Сами сновидения свидетельствуют о необычайно щедрой одаренности нашего организма, которую нельзя объяснить единственно принципом приспособляемости, — точно так же, как нельзя объяснить, почему некоторые люди наделены абсолютным слухом в музыке. Задолго до Фрейда Эмерсон уже сделал верный вывод, исходя из наблюдений за собственными снами. «Мы знаем, — писал он в своем «Дневнике» в марте 1861 года, — неизмеримо больше, чем мы можем переварить... Я пишу это сейчас, вспоминая некий структурный опыт прошлой ночи — болезненное пробуждение от сновидений, словно от какого-то насилия и быстрой последовательности квазиоптических зрелищ, которые сменяли друг друга подобно пиротехническим трюкам архитектурного или гротескного вида. Все это говорит о громадных залежах таланта и замыслов в структурных глубинах нашего ума.» Возможно, первые догадки об этом бездонном хранилище звуков, образов, сочетаний и явились человеку в сновидениях.
Так, благодаря сновидениям человек осознал, что окружен неким «сверхъестественным» миром — миром, на который еще ни одно другое животное не обращало внимания. Там продолжали жить Прародители, которые таинственно и неожиданно появлялись, чтобы поделиться с человеком сокровищами своей мудрости или наказать его за то, что тот отступает от давно укоренившихся обычаев. Эти архетипические образы предков: призраки, демоны, духи, боги, — возникли из того же источника, — и человеку зачастую казалось, что они ему ближе, нежели реально окружавшая его действительность, — тем более, что он и сам принимал участие в их сотворении. Благодаря такому общению с «потусторонним миром» человек, возможно, и ощутил потребность освободиться от прежних уз унылой животной покорности.
Игнорировать бесконечный психический поток, льющийся из тайников человеческого мозга, сосредотачиваясь лишь на общении и изготовлении орудий труда как на главных функциях человека, — означает упускать из виду важный аспект, дающий ключ ко всему развитию человека: а именно, тот факт, что в его сознании всегда присутствовала субъективная, упрямая, порой иррациональная сторона, которая нередко угрожала самому его выживанию.
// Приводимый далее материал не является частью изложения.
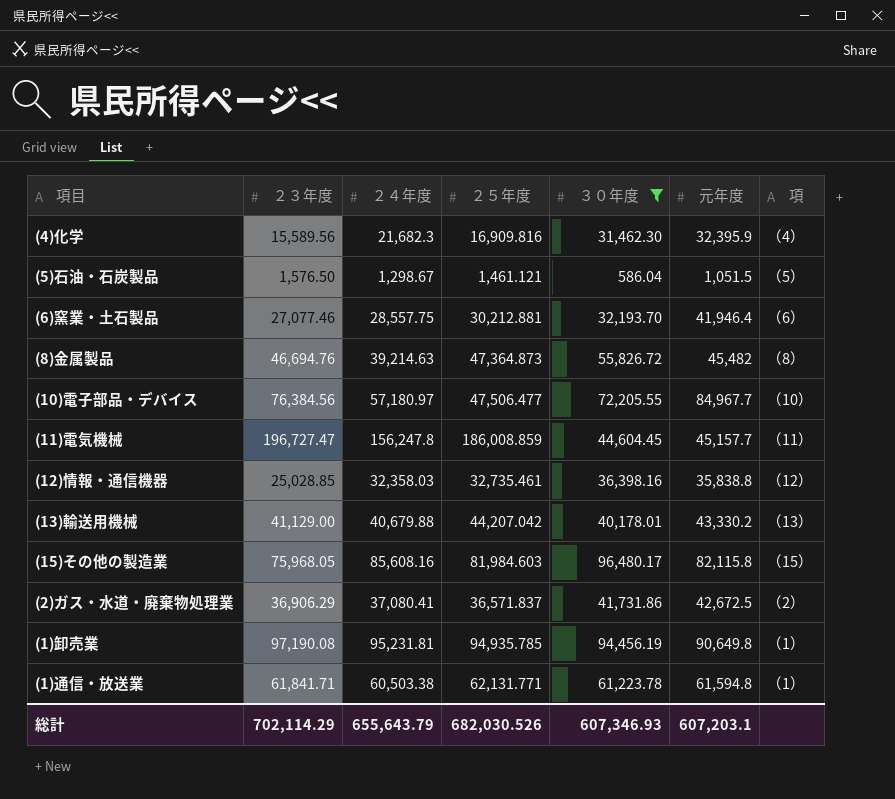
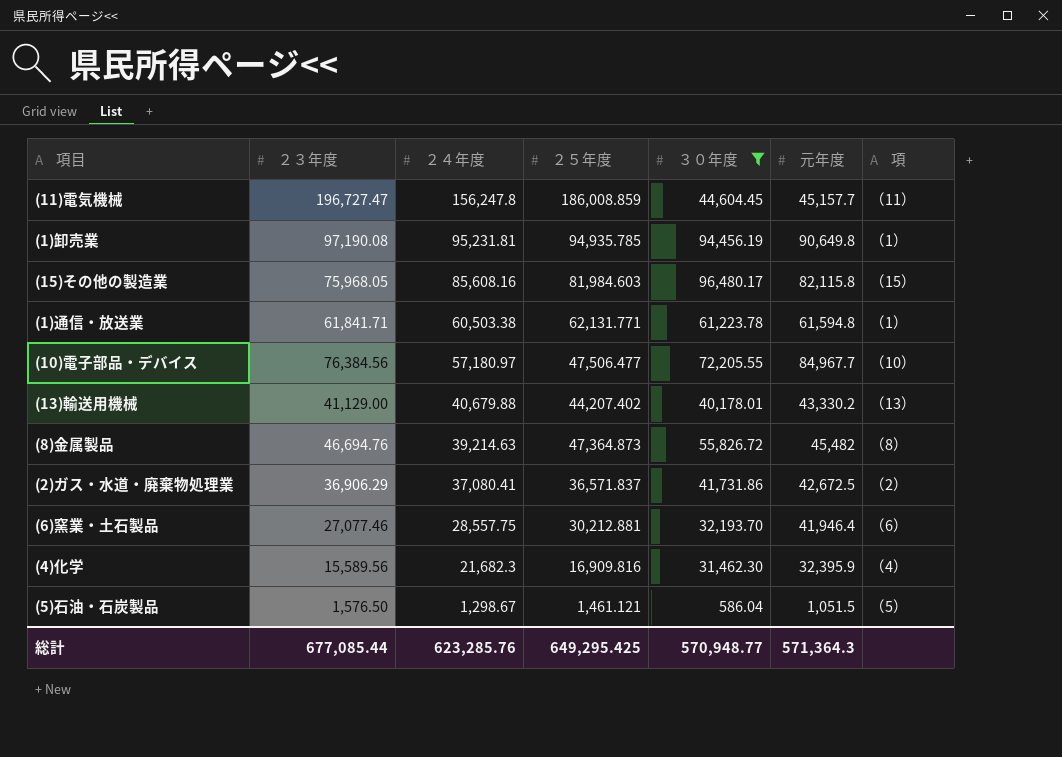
row order: none -> ２４年度 descending
row (12)情報・通信機器: 25,028.85 | 32,358.03 | 32,735.461 | 36,398.16 | 35,838.8 | （12） -> none
(13)輸送用機械 | ２５年度: 44,207.042 -> 44,207.402
総計 | ２３年度: 702,114.29 -> 677,085.44
総計 | ２４年度: 655,643.79 -> 623,285.76
総計 | ２５年度: 682,030.526 -> 649,295.425
総計 | ３０年度: 607,346.93 -> 570,948.77
総計 | 元年度: 607,203.1 -> 571,364.3

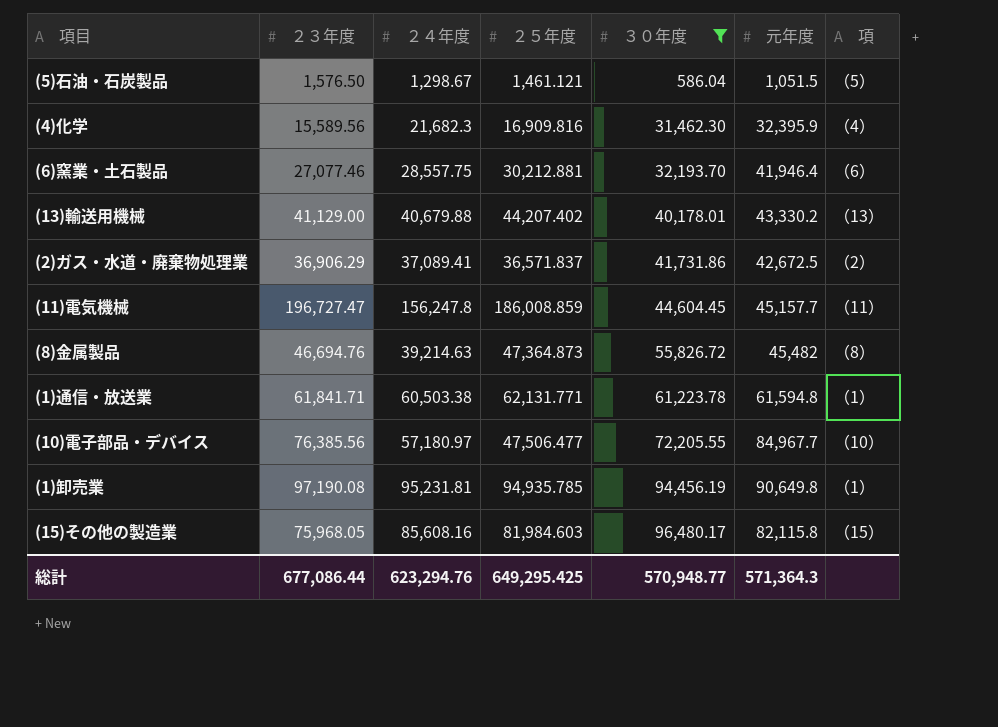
row order: ２４年度 descending -> ３０年度 ascending
(2)ガス・水道・廃棄物処理業 | ２４年度: 37,080.41 -> 37,089.41
(10)電子部品・デバイス | ２３年度: 76,384.56 -> 76,385.56
総計 | ２３年度: 677,085.44 -> 677,086.44
総計 | ２４年度: 623,285.76 -> 623,294.76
Возможно, отчасти развитие человека совершалось как попытка взять под контроль и уравновесить неупорядоченные дорациональные и иррациональные проявления его бессознательного. Подобно яркой сексуальной жизни человека, с которой сновидение тесно связано, сновидение составляет по крайней мере часть тайны человеческого творчества, — но в то же время и тайну сбоев и срывов в этом творчестве, тех чудовищных нарушений и отклонений, о которых столь часто говорят анналы истории.
По мере развития сознания цивилизованный человек превратился в гораздо более бодрствующее существо, нежели какое-либо другое из родственных животных: он научился спать меньше и забывать или оставлять без внимания свои сны, — точно так же, как он подавлял лень, которой бывают подвержены более примитивные народы, довольствующиеся беспечной жизнью.
Это подводит нас к одному парадоксальному допущению, а именно: что сознание могло получить положительный толчок к развитию благодаря странному расхождению между внутренним миром человека — с его неожиданными образами и волнующими, хотя и непонятными, событиями, — и внешней средой, которая была его явью. Быть может, этот разрыв между внутренним и внешним мирами не просто вызывал удивление, но и побуждал к дальнейшим сравнениям, требовал истолкования? В таком случае, это должно привести нас к еще большему парадоксу: именно сновидения открыли человеку глаза на новые возможности его дневной, действительной жизни.